The Seven Principles of Data Reliability Engineering
Based on Google’s Site Reliability Engineering (SRE) principles, Data Reliability Engineering (DRE) is a combined set of tools and processes that modern data teams use to solve data challenges in a scalable way. Monitoring, standard-setting, change management, and incident management are being applied to data warehouses and pipelines, just like they’re used to keep applications and infrastructure working reliably.
DRE encompasses the set of practices that data teams engage in to maintain freshness, quality, and ultimately, the reliability of the data they provide to stakeholders.
Principle No. 1Embracing risk
The only way to have perfectly reliable data, is to not have any data at all. Data pipelines break in unexpected ways—embrace the risk and plan for how to manage it effectively.
Principle No. 2Set standards
When someone depends on data, it's wise to clarify what exactly they can depend on with clear definitions, hard numbers, and clear cross-team agreements.
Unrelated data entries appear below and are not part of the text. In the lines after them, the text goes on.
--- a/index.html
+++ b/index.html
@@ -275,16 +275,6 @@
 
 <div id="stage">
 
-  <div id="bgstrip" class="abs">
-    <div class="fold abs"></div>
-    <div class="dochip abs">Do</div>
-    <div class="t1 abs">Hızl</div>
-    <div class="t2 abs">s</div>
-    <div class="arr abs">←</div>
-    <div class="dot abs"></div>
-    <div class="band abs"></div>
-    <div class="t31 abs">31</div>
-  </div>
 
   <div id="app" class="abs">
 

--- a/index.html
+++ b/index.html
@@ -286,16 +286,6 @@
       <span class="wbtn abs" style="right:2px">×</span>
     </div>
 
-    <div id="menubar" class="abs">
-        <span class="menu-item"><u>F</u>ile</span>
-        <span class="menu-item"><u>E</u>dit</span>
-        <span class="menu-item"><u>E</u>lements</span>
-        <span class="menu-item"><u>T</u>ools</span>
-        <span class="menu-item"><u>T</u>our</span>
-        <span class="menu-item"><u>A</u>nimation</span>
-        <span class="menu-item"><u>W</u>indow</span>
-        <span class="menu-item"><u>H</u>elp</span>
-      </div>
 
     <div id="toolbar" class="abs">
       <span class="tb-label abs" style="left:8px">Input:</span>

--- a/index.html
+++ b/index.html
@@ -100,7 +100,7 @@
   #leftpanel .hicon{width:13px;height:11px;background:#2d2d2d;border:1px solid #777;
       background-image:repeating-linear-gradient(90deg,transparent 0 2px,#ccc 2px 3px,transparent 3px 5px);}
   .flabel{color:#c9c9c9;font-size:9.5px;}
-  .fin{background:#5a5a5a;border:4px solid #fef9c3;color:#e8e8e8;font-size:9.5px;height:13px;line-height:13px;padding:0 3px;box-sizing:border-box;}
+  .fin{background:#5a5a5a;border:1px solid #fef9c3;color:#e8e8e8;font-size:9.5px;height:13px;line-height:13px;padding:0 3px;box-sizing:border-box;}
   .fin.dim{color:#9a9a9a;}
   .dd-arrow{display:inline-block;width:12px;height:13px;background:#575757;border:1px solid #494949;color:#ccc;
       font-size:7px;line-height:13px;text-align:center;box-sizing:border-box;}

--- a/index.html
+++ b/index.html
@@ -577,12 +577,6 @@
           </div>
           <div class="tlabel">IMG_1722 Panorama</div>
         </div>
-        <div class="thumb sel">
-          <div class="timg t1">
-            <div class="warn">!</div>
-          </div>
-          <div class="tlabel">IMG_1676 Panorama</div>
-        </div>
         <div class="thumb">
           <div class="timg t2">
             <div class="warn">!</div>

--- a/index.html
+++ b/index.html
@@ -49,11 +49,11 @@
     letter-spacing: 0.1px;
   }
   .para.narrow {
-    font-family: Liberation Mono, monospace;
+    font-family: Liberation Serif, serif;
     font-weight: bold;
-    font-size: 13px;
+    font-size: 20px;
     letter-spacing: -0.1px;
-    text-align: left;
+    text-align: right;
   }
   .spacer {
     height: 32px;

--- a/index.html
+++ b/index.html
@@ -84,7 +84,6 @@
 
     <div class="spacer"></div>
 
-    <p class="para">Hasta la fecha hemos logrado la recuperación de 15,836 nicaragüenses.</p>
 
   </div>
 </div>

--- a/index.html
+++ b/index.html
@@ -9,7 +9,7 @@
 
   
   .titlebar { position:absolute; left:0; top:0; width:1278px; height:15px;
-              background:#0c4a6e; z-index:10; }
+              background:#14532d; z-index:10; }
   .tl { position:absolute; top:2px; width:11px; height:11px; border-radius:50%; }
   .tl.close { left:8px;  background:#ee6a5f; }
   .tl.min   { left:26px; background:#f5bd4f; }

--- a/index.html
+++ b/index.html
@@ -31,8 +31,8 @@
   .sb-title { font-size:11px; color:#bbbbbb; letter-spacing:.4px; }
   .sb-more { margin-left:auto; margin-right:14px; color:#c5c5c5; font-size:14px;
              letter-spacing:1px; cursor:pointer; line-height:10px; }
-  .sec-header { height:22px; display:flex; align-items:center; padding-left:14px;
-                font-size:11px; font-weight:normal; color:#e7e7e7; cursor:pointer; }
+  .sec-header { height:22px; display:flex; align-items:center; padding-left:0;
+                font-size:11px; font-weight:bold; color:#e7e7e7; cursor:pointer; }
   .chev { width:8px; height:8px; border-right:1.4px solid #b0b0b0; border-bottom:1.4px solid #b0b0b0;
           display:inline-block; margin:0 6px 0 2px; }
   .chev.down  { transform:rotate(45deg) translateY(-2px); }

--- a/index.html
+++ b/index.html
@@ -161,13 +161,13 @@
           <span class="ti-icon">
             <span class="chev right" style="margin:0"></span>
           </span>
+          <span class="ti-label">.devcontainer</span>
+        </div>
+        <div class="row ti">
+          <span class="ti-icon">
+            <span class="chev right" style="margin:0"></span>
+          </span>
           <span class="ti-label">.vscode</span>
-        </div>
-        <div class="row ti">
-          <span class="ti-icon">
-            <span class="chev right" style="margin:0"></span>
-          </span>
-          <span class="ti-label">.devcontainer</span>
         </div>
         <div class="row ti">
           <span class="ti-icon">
Principle No. 3Reduce toil
Removing repetitive manual tasks needed to operate your data platform repays dividends in reduced overhead and fewer human errors.
Principle No. 4Monitor everything
It's impossible for a data team to understand how their data and infrastructure is behaving without comprehensive, always-on monitoring.
Principle No. 5Use automation
Automating manual processes reduces manual mistakes and frees up brainpower and time for tackling higher-order problems.
Principle No. 6Control releases
Making changes is ultimately how things improve, and how things break, and having a process for reviewing and releasing data pipeline code helps you ship improvements without causing breakage.
Principle No. 7Maintain simplicity
The enemy of reliability is complexity. Minimizing and isolating the complexity in any one pipeline job goes a long way toward keeping it reliable.